Description of the task:
With the pictures left out, retype exactly the lines below starting at the line that contains "[116,79,159,90] Mittal ->" and ending at the line that contains "[583,192,651,206] publicizing ->".

[Version comparison data]

[Start of section]

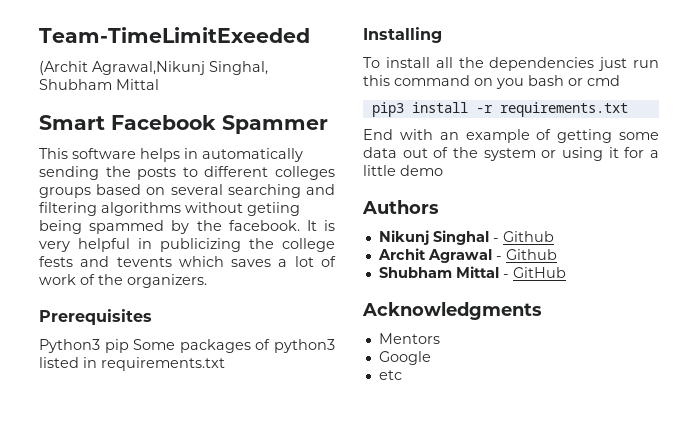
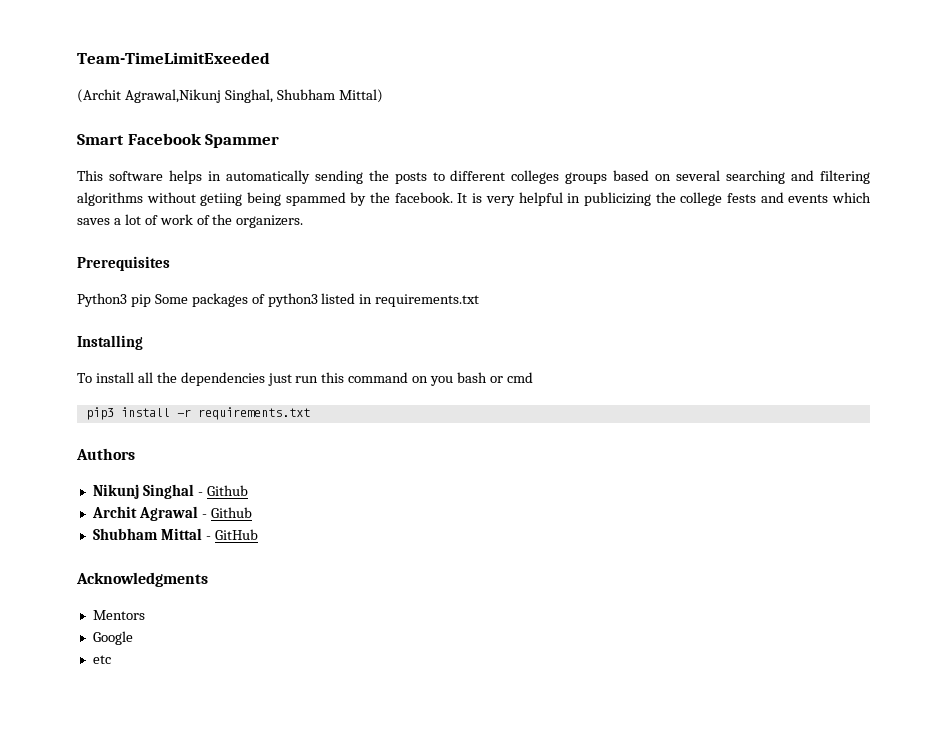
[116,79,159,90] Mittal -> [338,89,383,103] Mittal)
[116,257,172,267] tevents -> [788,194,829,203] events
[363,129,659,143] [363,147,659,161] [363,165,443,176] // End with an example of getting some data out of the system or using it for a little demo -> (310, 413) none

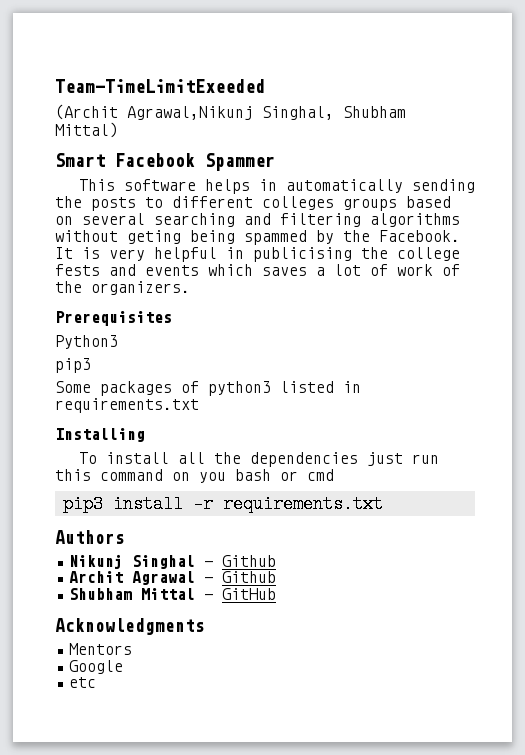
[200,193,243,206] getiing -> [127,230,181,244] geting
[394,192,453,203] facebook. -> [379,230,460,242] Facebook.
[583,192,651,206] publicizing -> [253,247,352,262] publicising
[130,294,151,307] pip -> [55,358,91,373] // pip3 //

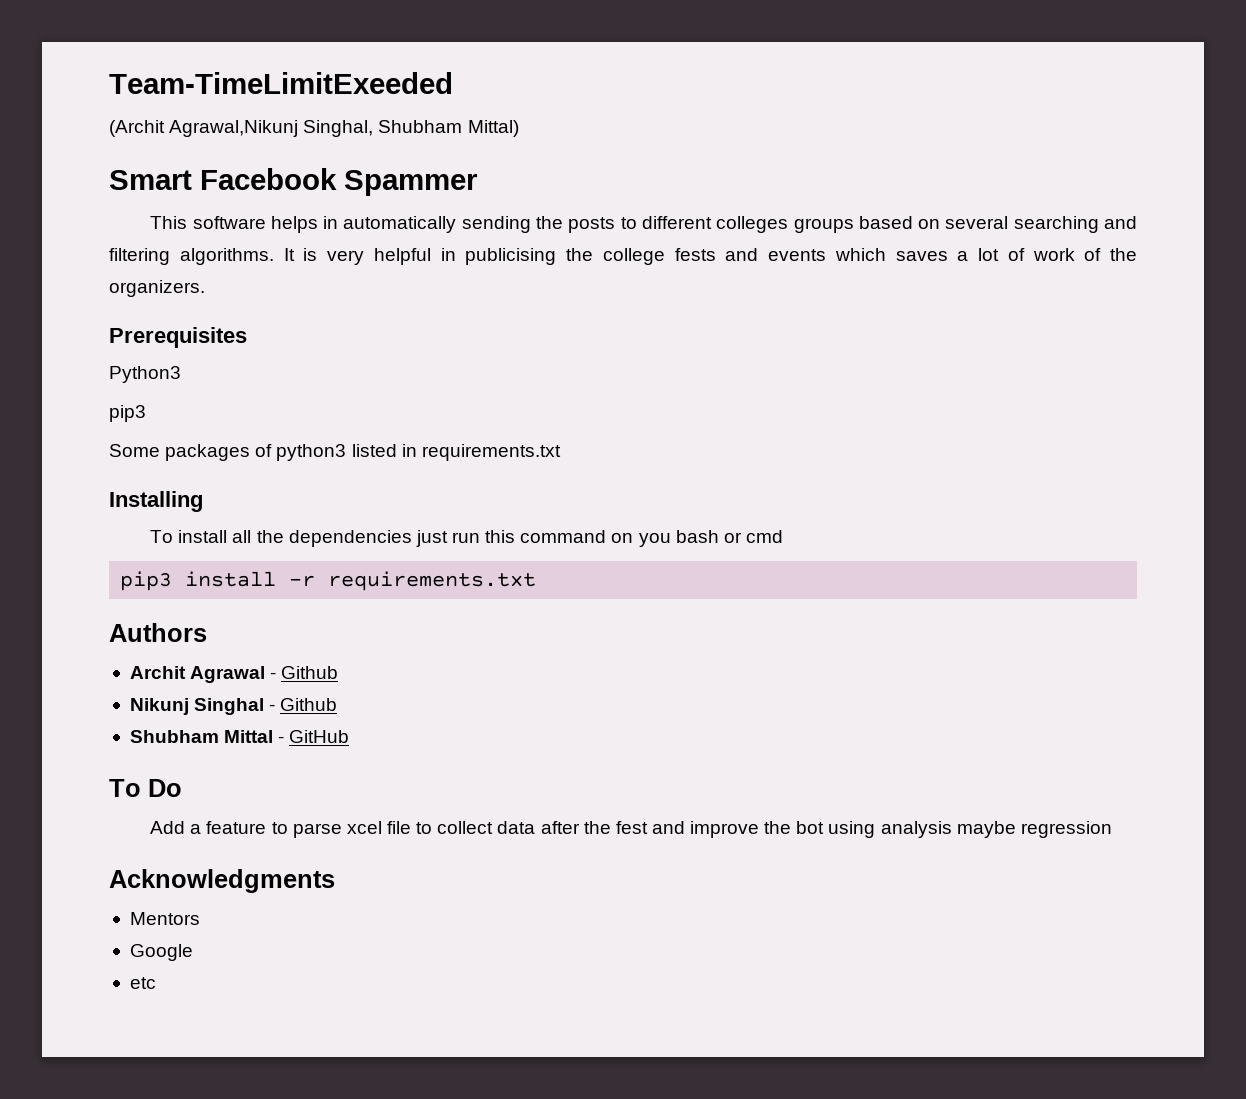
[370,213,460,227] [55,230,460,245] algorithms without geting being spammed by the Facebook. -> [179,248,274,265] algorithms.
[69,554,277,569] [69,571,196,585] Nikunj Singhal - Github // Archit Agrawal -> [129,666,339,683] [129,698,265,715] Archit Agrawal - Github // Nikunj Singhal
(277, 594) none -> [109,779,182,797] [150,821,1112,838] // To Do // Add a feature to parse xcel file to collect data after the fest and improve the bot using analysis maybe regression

[End of section]
[Start of section]

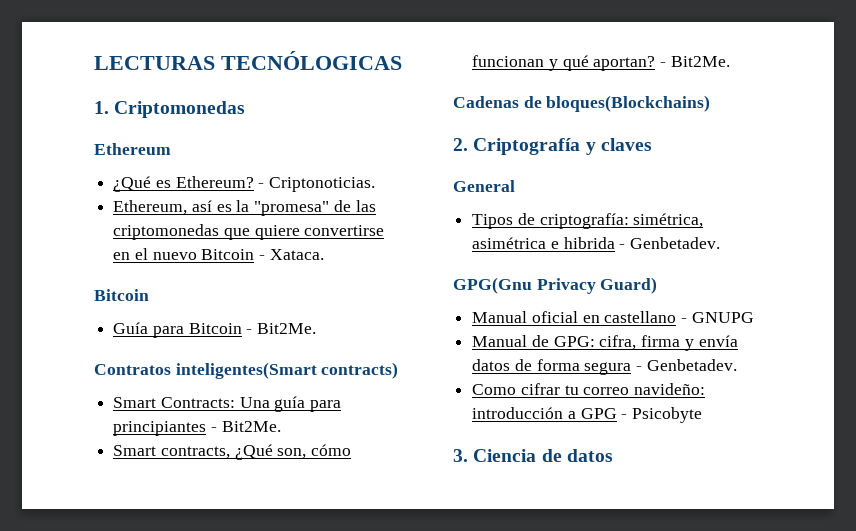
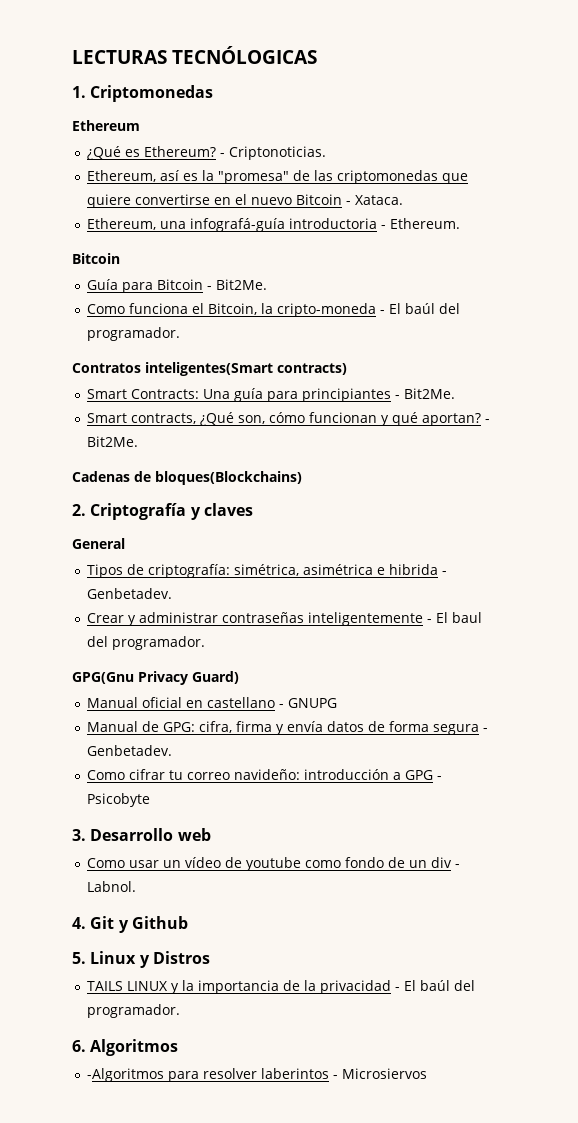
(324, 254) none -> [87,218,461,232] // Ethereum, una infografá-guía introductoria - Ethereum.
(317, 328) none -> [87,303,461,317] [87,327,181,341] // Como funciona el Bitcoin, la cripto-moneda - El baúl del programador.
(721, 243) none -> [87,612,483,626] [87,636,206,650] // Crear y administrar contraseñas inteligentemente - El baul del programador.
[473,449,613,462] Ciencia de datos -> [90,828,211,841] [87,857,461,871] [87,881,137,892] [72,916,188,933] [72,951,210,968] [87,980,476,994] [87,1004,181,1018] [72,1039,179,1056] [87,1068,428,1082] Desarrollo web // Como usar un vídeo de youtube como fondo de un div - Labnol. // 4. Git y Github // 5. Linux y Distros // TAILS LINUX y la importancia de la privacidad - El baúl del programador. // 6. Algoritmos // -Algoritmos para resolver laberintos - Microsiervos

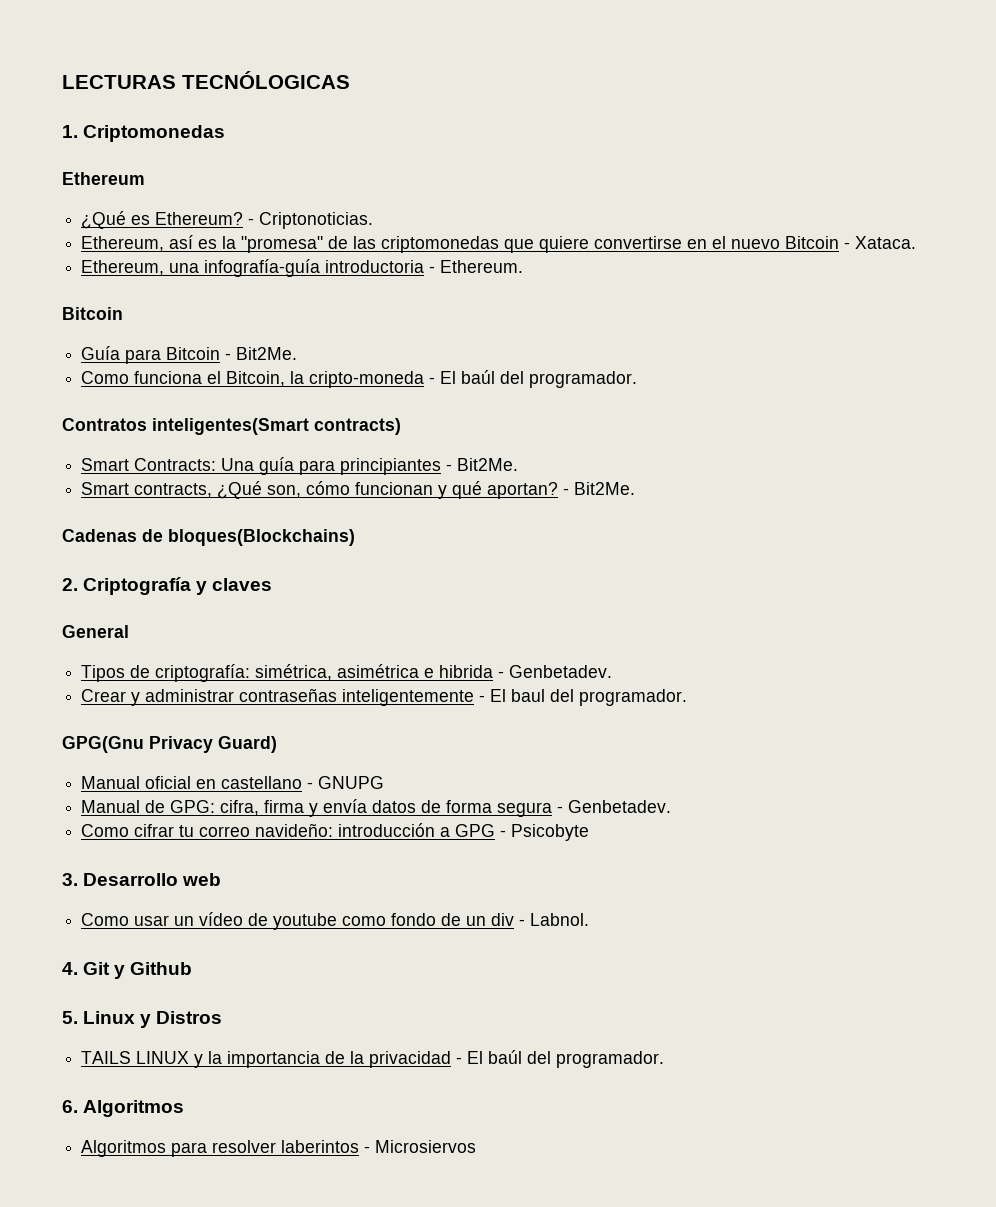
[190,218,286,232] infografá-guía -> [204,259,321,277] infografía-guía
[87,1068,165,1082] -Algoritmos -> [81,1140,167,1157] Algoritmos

[End of section]

Answer:
[116,79,159,90] Mittal -> [338,89,383,103] Mittal)
[116,257,172,267] tevents -> [788,194,829,203] events
[363,129,659,143] [363,147,659,161] [363,165,443,176] // End with an example of getting some data out of the system or using it for a little demo -> (310, 413) none

[200,193,243,206] getiing -> [127,230,181,244] geting
[394,192,453,203] facebook. -> [379,230,460,242] Facebook.
[583,192,651,206] publicizing -> [253,247,352,262] publicising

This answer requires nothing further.